Start of Task inputs
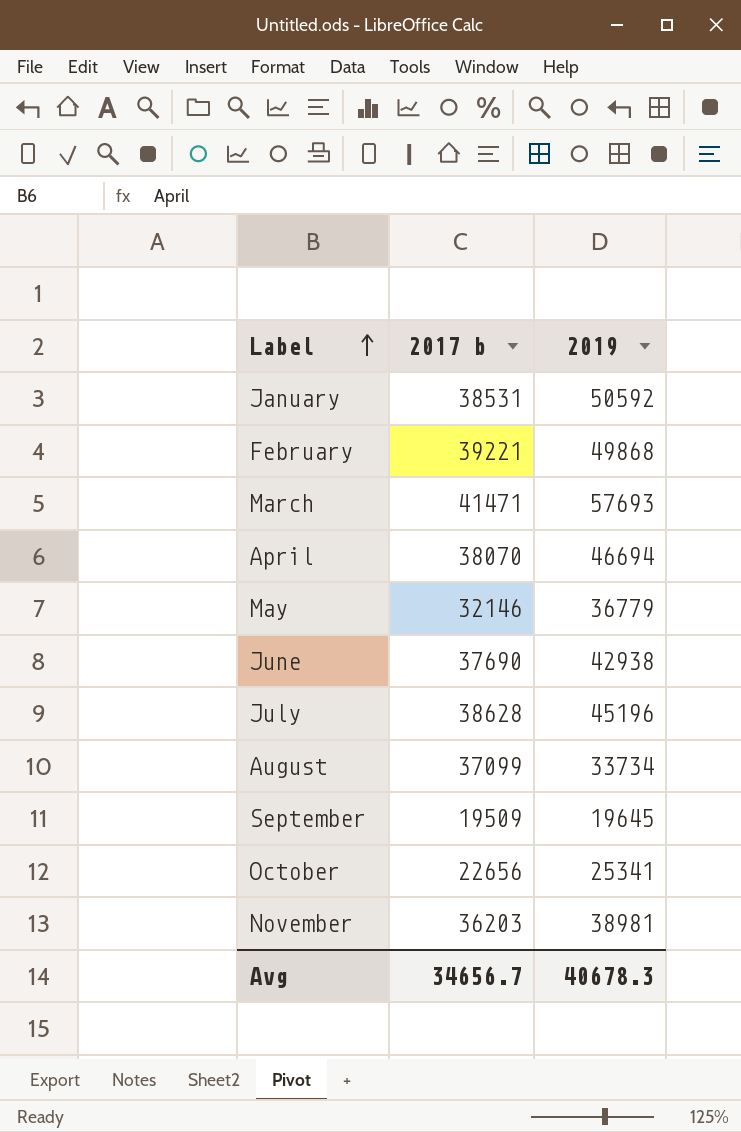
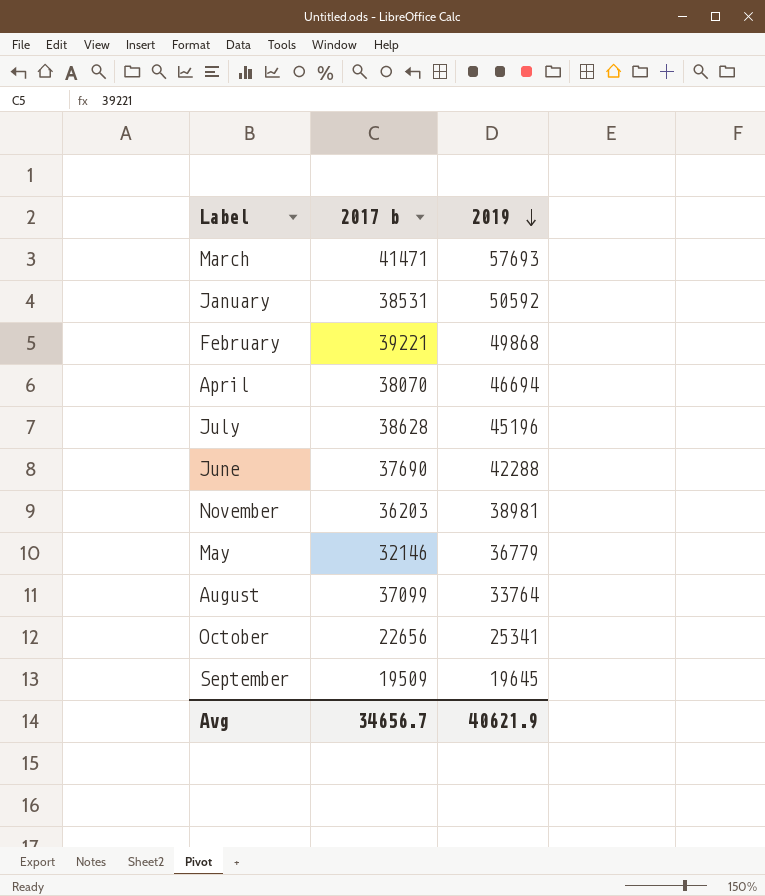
row order: Label ascending -> 2019 descending
June | 2019: 42938 -> 42288
August | 2019: 33734 -> 33764
Avg | 2019: 40678.3 -> 40621.9

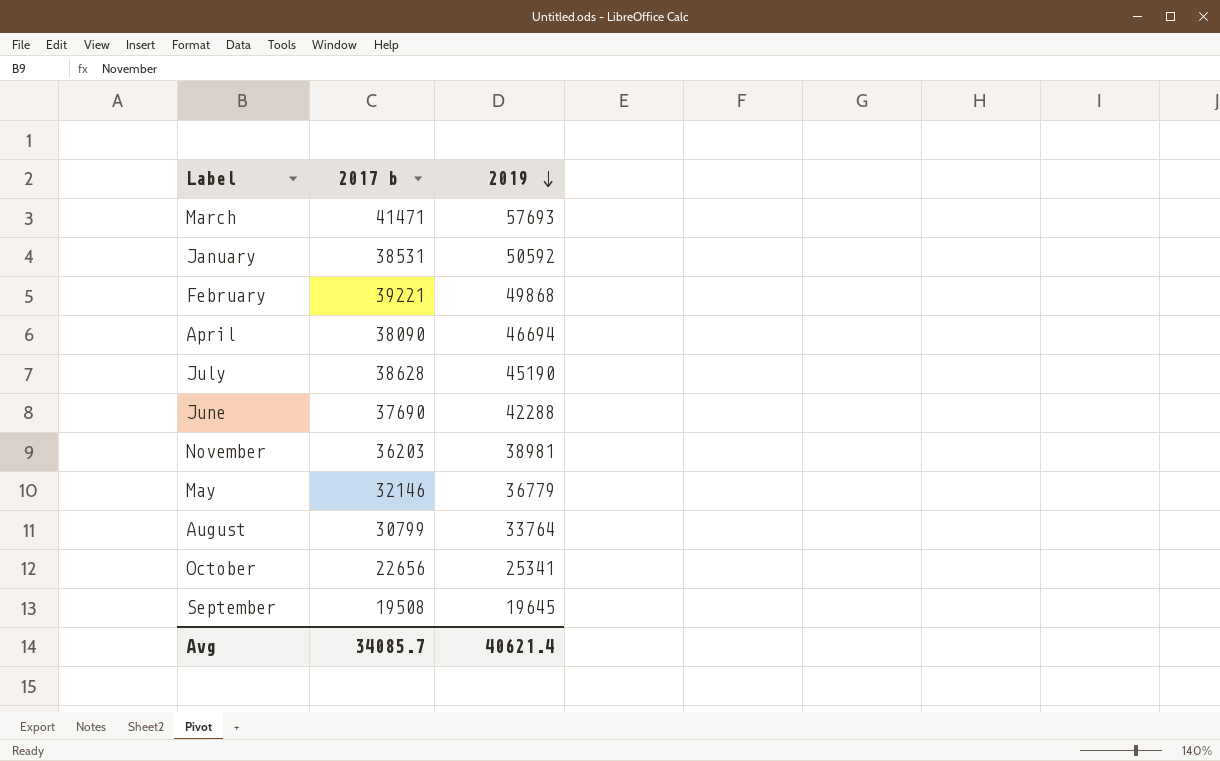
April | 2017 b: 38070 -> 38090
July | 2019: 45196 -> 45190
August | 2017 b: 37099 -> 30799
September | 2017 b: 19509 -> 19508
Avg | 2017 b: 34656.7 -> 34085.7
Avg | 2019: 40621.9 -> 40621.4

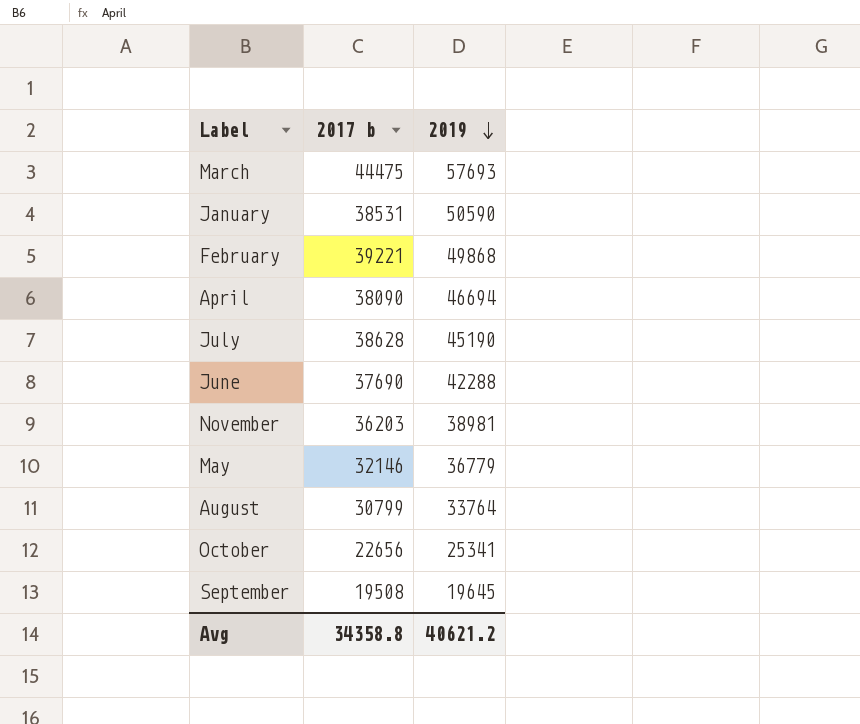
March | 2017 b: 41471 -> 44475
January | 2019: 50592 -> 50590
Avg | 2017 b: 34085.7 -> 34358.8
Avg | 2019: 40621.4 -> 40621.2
End of Task inputs
• _Try it_: Set out, exactly as given, the line that contains "August | 2019: 33734 -> 33764" along with each line after it through the end of the records above; omit the pictures.

• _Response to this exercise_:
August | 2019: 33734 -> 33764
Avg | 2019: 40678.3 -> 40621.9

April | 2017 b: 38070 -> 38090
July | 2019: 45196 -> 45190
August | 2017 b: 37099 -> 30799
September | 2017 b: 19509 -> 19508
Avg | 2017 b: 34656.7 -> 34085.7
Avg | 2019: 40621.9 -> 40621.4

March | 2017 b: 41471 -> 44475
January | 2019: 50592 -> 50590
Avg | 2017 b: 34085.7 -> 34358.8
Avg | 2019: 40621.4 -> 40621.2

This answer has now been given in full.